Exercise description:
Copy out every line of the material below, character for character, apart from the pictures.

:::

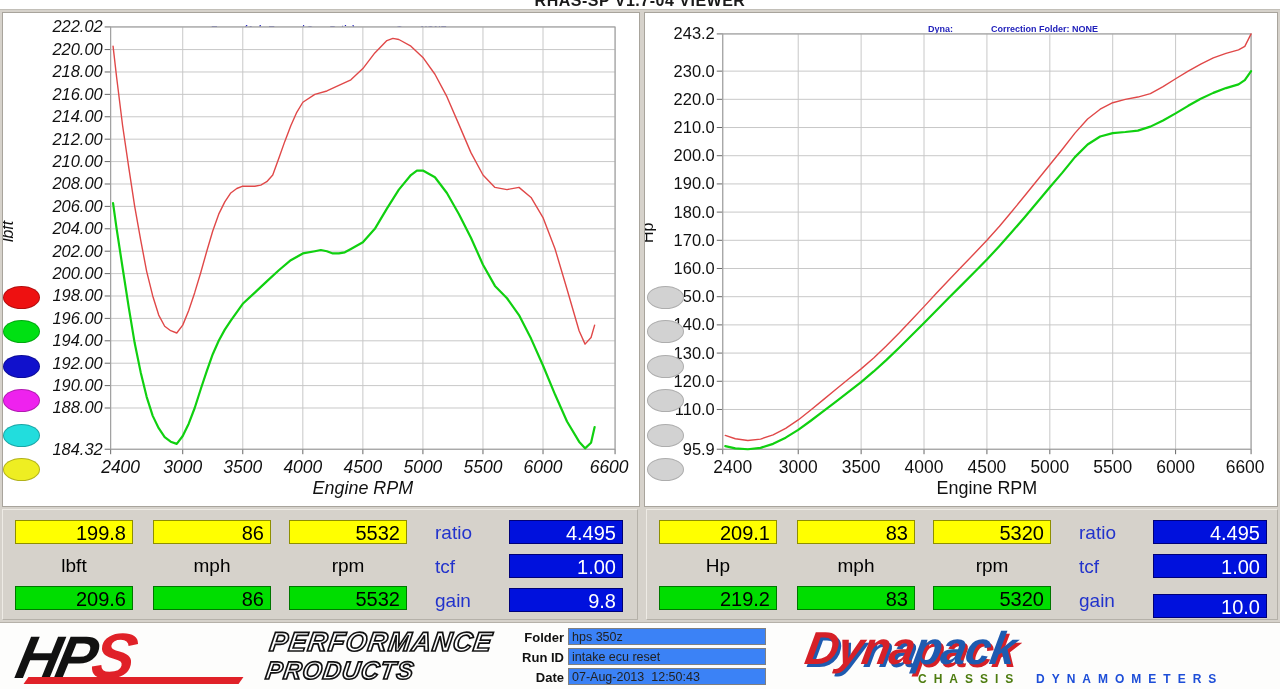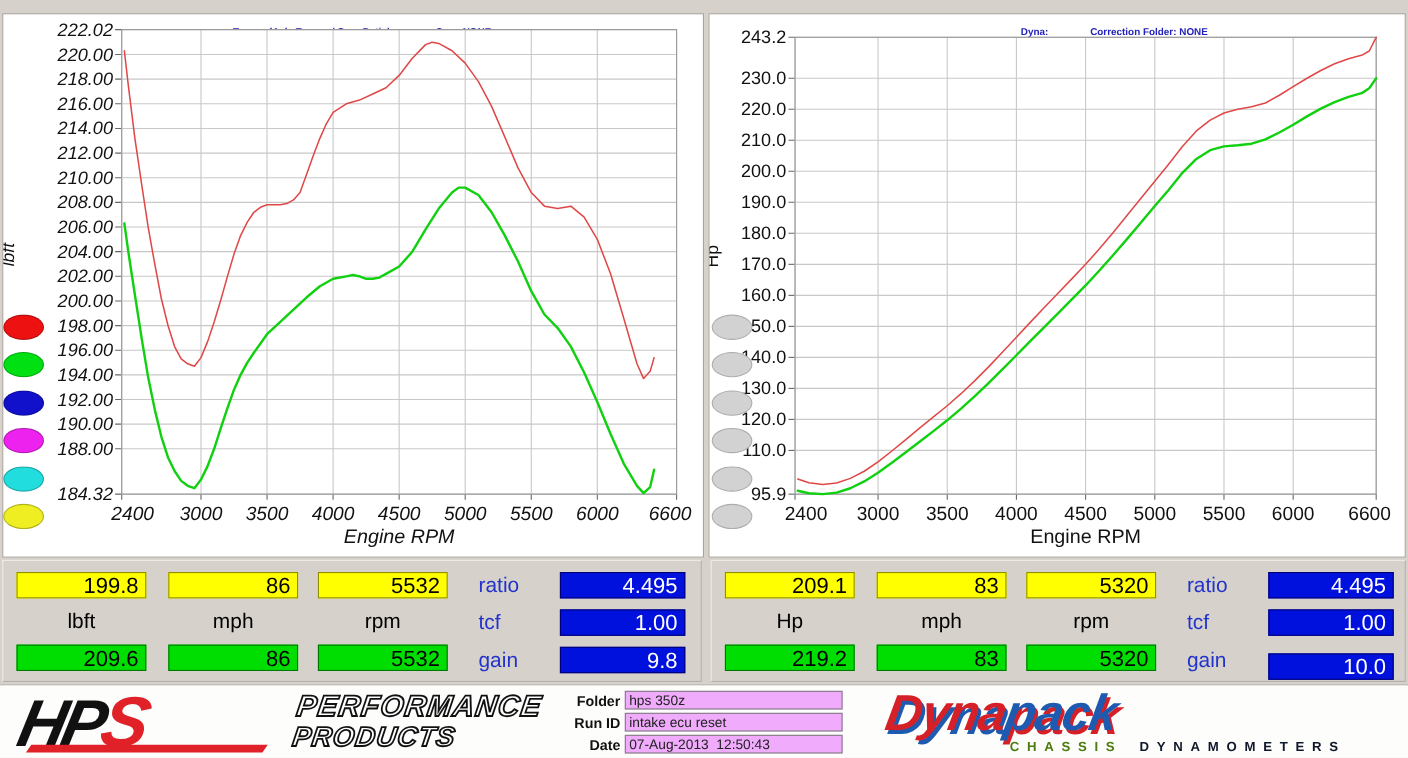--- a/index.html
+++ b/index.html
@@ -76,6 +76,9 @@
 
 <div id="screen">
 
+  <div class="titlebar">
+    <div class="title-text">RHAS-SP V1.7-04  VIEWER</div>
+  </div>
 
   <div class="chart-panel" id="panel-torque">
     <div class="panel-header">

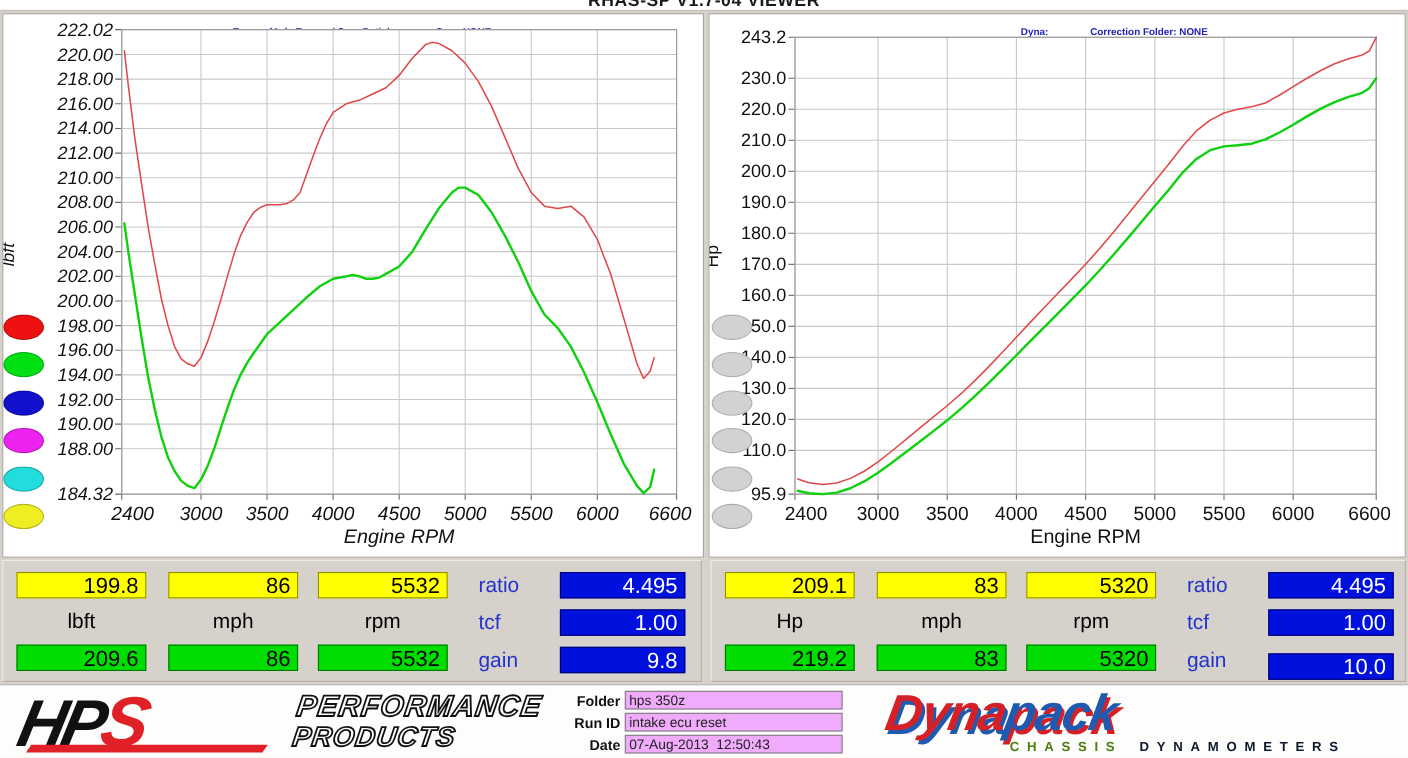--- a/index.html
+++ b/index.html
@@ -58,7 +58,7 @@
   .form-row { position:relative; height:19px; margin-bottom:1px; }
   .form-label { position:absolute; left:0; top:2px; width:64px; text-align:right;
                 font-size:13px; font-weight:bold; color:#111; }
-  .form-input { position:absolute; left:68px; top:0; width:198px; height:17px; background:#f0abfc;
+  .form-input { position:absolute; left:68px; top:0; width:198px; height:17px; background:#3b82f6;
                 border:1px solid #808080; font-family:"Liberation Sans",sans-serif; font-size:12.5px;
                 color:#222; padding:0 3px; }
 

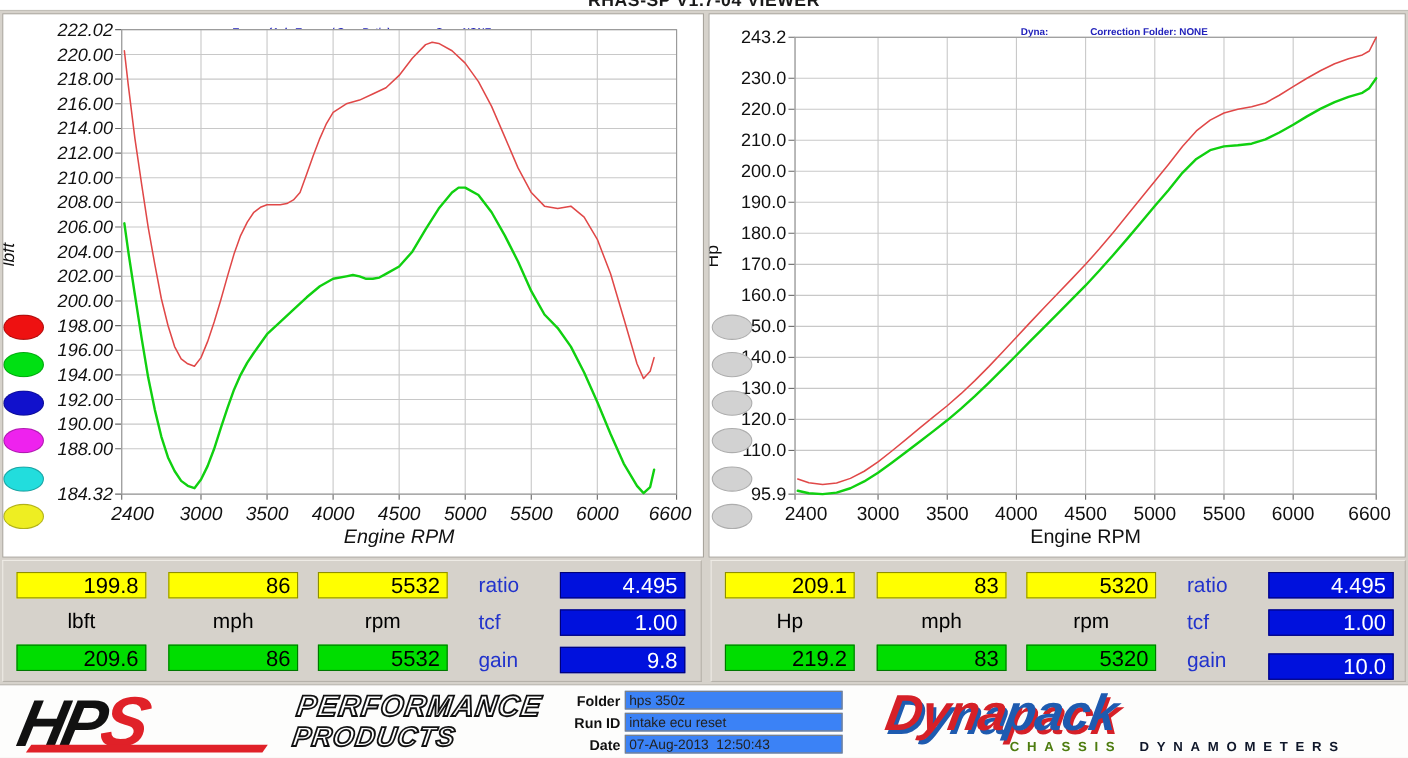--- a/index.html
+++ b/index.html
@@ -69,7 +69,7 @@
   .dyna-blue { color:#1e5bb0; text-shadow:3px 3px 0 #d62027; }
   .dyna-sub { position:absolute; top:47px; font-size:12px; font-weight:bold; letter-spacing:7px; }
   .dyna-sub.chassis { left:112px; color:#4d7c0f; }
-  .dyna-sub.dynos   { left:230px; color:#0f172a; }
+  .dyna-sub.dynos   { left:230px; color:#1d4ed8; }
 </style>
 </head>
 <body>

:::

Your solution:
--- a/index.html
+++ b/index.html
@@ -76,6 +76,9 @@
 
 <div id="screen">
 
+  <div class="titlebar">
+    <div class="title-text">RHAS-SP V1.7-04  VIEWER</div>
+  </div>
 
   <div class="chart-panel" id="panel-torque">
     <div class="panel-header">

--- a/index.html
+++ b/index.html
@@ -58,7 +58,7 @@
   .form-row { position:relative; height:19px; margin-bottom:1px; }
   .form-label { position:absolute; left:0; top:2px; width:64px; text-align:right;
                 font-size:13px; font-weight:bold; color:#111; }
-  .form-input { position:absolute; left:68px; top:0; width:198px; height:17px; background:#f0abfc;
+  .form-input { position:absolute; left:68px; top:0; width:198px; height:17px; background:#3b82f6;
                 border:1px solid #808080; font-family:"Liberation Sans",sans-serif; font-size:12.5px;
                 color:#222; padding:0 3px; }
 

--- a/index.html
+++ b/index.html
@@ -69,7 +69,7 @@
   .dyna-blue { color:#1e5bb0; text-shadow:3px 3px 0 #d62027; }
   .dyna-sub { position:absolute; top:47px; font-size:12px; font-weight:bold; letter-spacing:7px; }
   .dyna-sub.chassis { left:112px; color:#4d7c0f; }
-  .dyna-sub.dynos   { left:230px; color:#0f172a; }
+  .dyna-sub.dynos   { left:230px; color:#1d4ed8; }
 </style>
 </head>
 <body>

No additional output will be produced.